Did you know that body fat secretes hormones? It works like an organ. If any other organ were enlarged and throwing the rest of your system out of whack, you'd probably consider that a problem.
Food is comforting. These past weeks have been emotionally exhausting. I got a call from the vet who has been treating our beloved dog for his leukemia. When they diagnosed him, they said he had 7-60 days left. He fought for more than six months! Even so, the vet confirmed that we had to say goodbye. He suggested euthanasia was the most compassionate response. It was gut-wrenching. I was standing in Target sobbing and calling around looking for someone to come to the house that night to help my dog transition in peace.
During that situation and other, equally stressful situations, I found myself face to face with the reality that I use food to comfort myself. I longed for sugar, cream, grains... Cookies, basically. I stared at the brightly colored bags of treats and imagined what it would be like to eat them. To feel their crunch and sweetness and melting chocolate. I felt alarms going off in my head like an addict fighting to stay clean amid temptation. I pushed my cart through the store with eyes red from crying and left with my commitment to a clean diet intact.
Once at home, I made myself a bowl of chia seed pudding with coconut milk and cream, bananas, blueberries, and love. It satisfied and comforted me. It nourished me instead of making me feel sick and sad.
It's okay and good and right to feel comforted by your food. Food is medicine. Food is one of the truest joys in life. Learning to see food for what it really is has been an intense and eye-opening experience.
If you're looking to learn more about all of this, please go find a copy of the book, It Starts with Food. Written by a certified sports nutritionist, it's an absolutely fascinating and inspiring read.
Liana adds:  So make today the day you declare your independence from PMDD.  In addition to whatever treatment plan you are following, take a good, hard look at your food habits.  What you eat, when you eat, where you eat, and why you eat.  Read up on food and nutrition and how it all works to support and sustain your brain and body.  Do what you can to eat clean(er)—and feel the difference for yourself.  Become more body aware as you start to feel healthier. 
Make changes in small increments if that's the only way you can stick to a plan.  Baby steps. 
That's the way I did it, and, like Julie, my symptoms have eased to barely worth mentioning in the year and a half  I have been eating cleaner.  So much so that I haven't needed to take anything for anger, irritability, depression, mood swings or anxiety other than an extra 100mg of progesterone as needed.  (I wear an estrogen patch (.75.mg) and take 100 mg progesterone capsule at bedtime daily.  I take an added dose of progesterone (either via a second 100 mg capsule or a dime-size dollop of progesterone cream) on days when I feel symptomatic.)

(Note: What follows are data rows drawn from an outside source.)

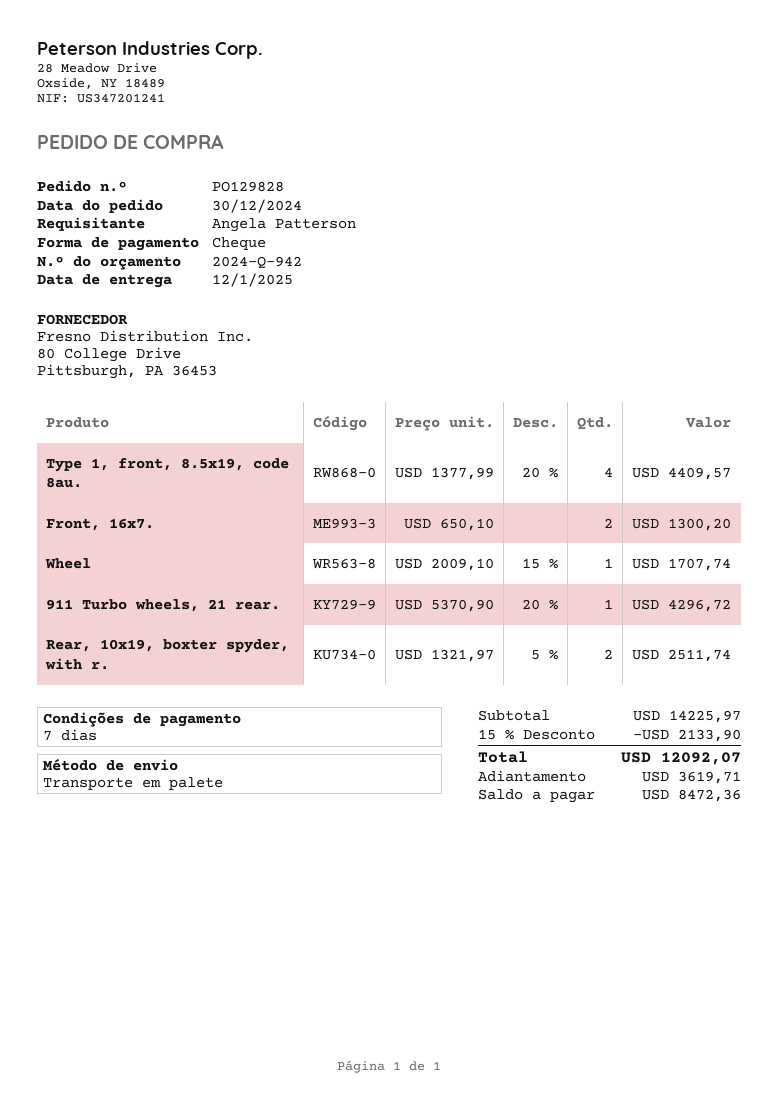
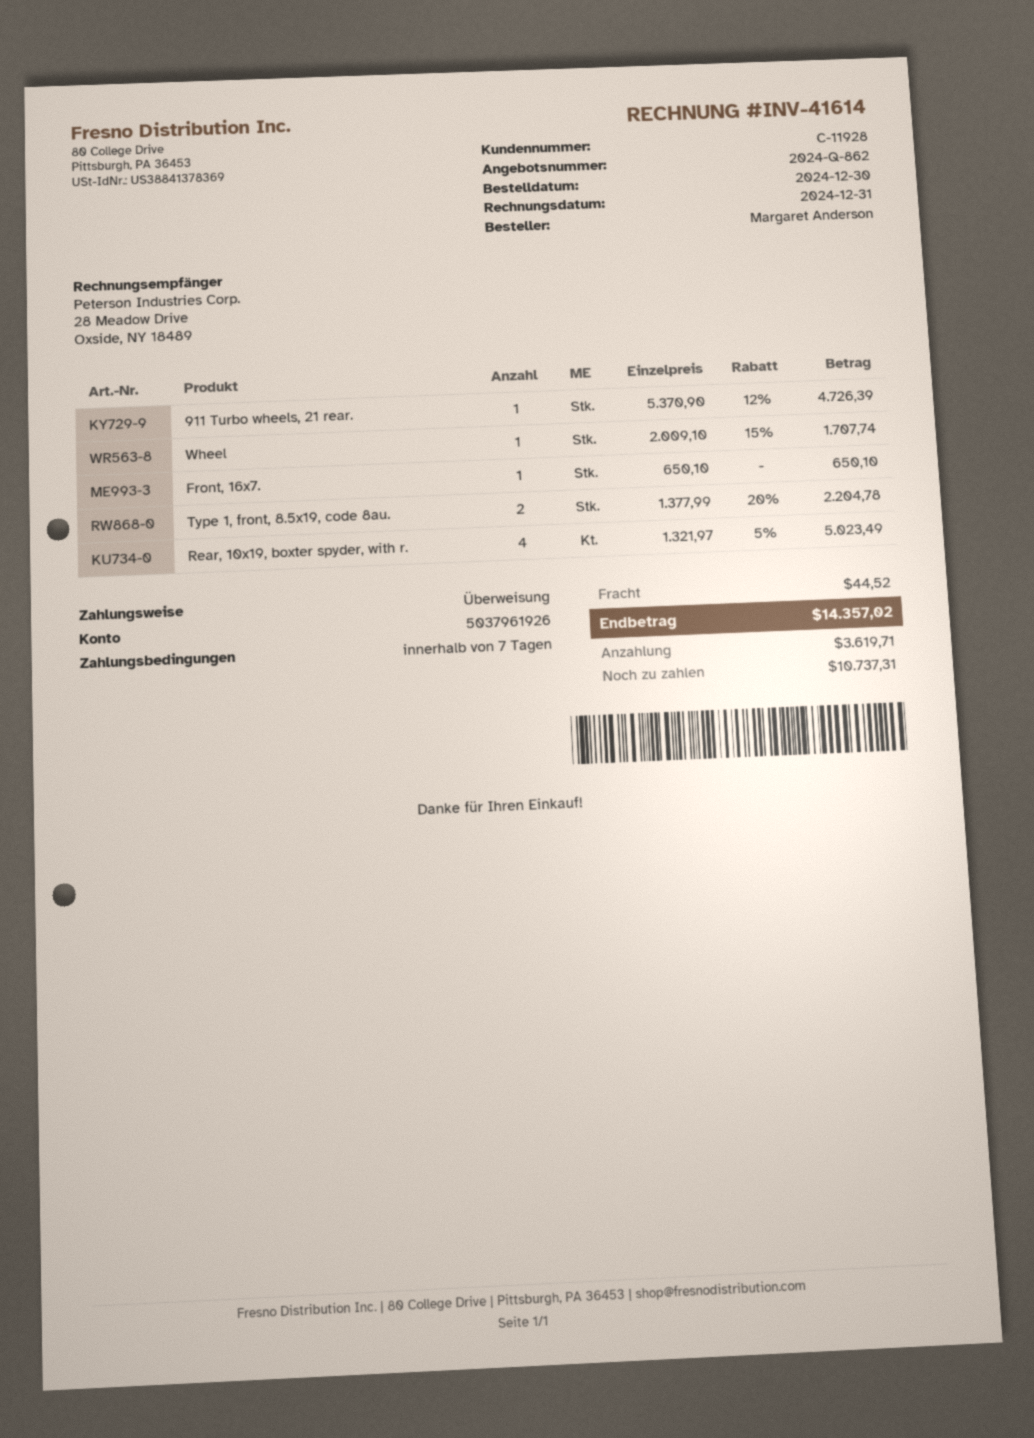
quote number: 2024-Q-942 -> 2024-Q-862
ordered by: Angela Patterson -> Margaret Anderson
payment method: cheque -> bank transfer
Type 1, front, 8.5x19, code 8au.: 4 x 1377.99 - 20% = 4409.57 -> 2 x 1377.99 - 20% = 2204.78
Front, 16x7.: 2 x 650.10 = 1300.20 -> 1 x 650.10 = 650.10
911 Turbo wheels, 21 rear.: 1 x 5370.90 - 20% = 4296.72 -> 1 x 5370.90 - 12% = 4726.39
Rear, 10x19, boxter spyder, with r.: 2 x 1321.97 - 5% = 2511.74 -> 4 x 1321.97 - 5% = 5023.49
discount: 15% = 2133.90 -> none
shipping: none -> 44.52
total: 12092.07 -> 14357.02
balance: 8472.36 -> 10737.31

Nutrition matters.  And you deserve to be nourished, not pacified.  So give cleaning up your diet a sincere effort, like Julie and I have.  There's nobody out there who can or even will do it for you.  It has to come from you.
Then, once you, too, feel stronger and have more stamina and energy—mentally, emotionally, and physically—you may be able, with the supervision of your medical practitioner, to be weaned from any substances (or situations) you have determined are making you feel worse...instead of better. 
And wouldn't that be something to celebrate?